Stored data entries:
┄┄┄┄┄┄┄┄┄┄┄┄┄┄┄┄┄┄┄┄
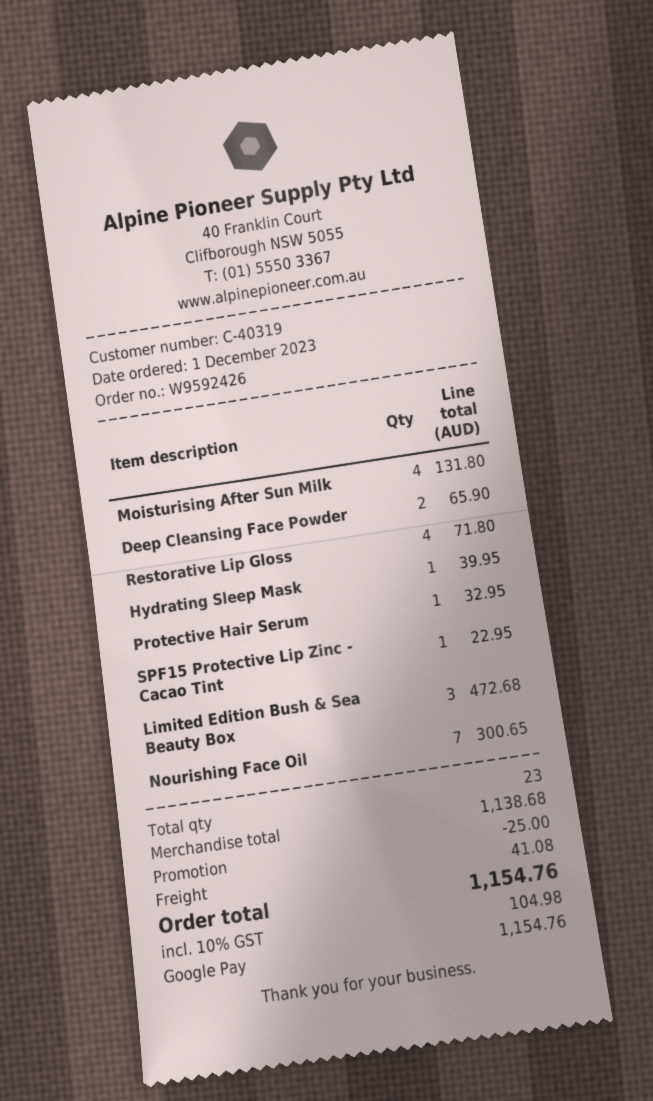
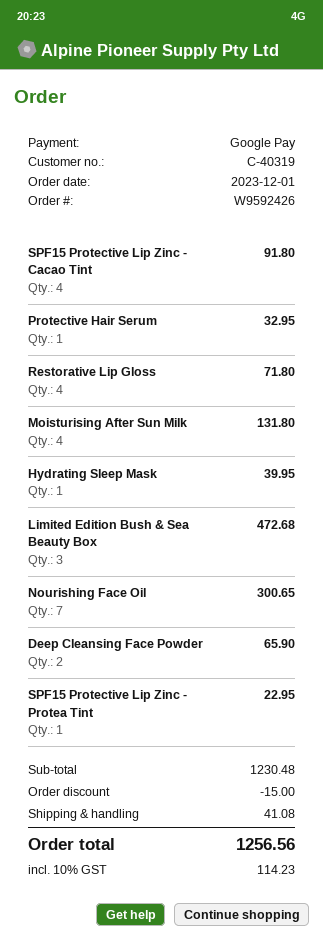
SPF15 Protective Lip Zinc - Cacao Tint: 1 for 22.95 -> 4 for 91.80
SPF15 Protective Lip Zinc - Protea Tint: none -> 1 for 22.95
subtotal: 1138.68 -> 1230.48
discount: 25.00 -> 15.00
tax: 10% = 104.98 -> 10% = 114.23
total: 1154.76 -> 1256.56

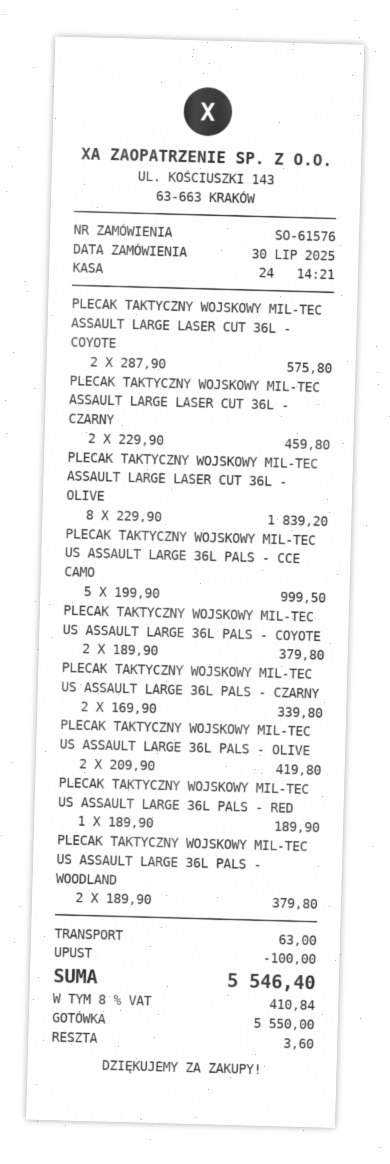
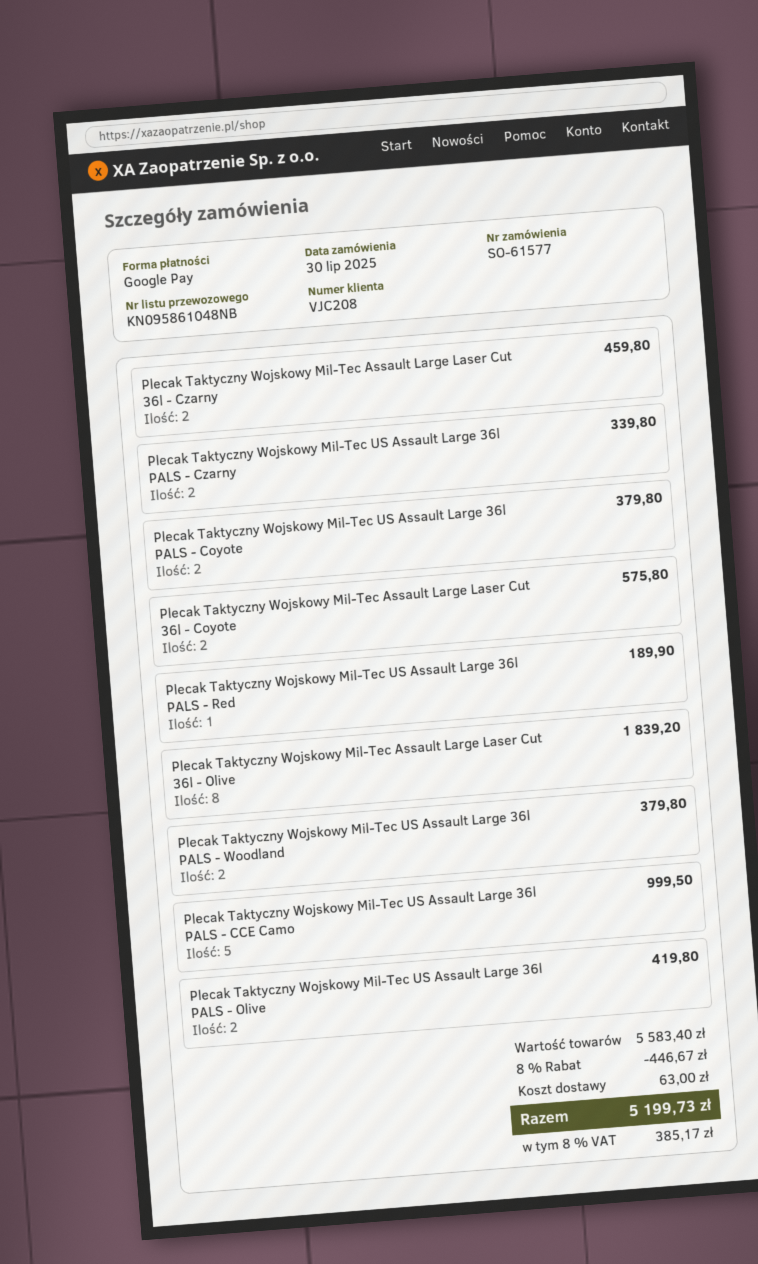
order number: SO-61576 -> SO-61577
payment method: cash -> Google Pay
discount: 100.00 -> 446.67
tax: 8% = 410.84 -> 8% = 385.17
total: 5546.40 -> 5199.73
┄┄┄┄┄┄┄┄┄┄┄┄┄┄┄┄┄┄┄┄
## To do
Search the records above for the string "Zinc". Copy every line that contains it.

## Answer box
SPF15 Protective Lip Zinc - Cacao Tint: 1 for 22.95 -> 4 for 91.80
SPF15 Protective Lip Zinc - Protea Tint: none -> 1 for 22.95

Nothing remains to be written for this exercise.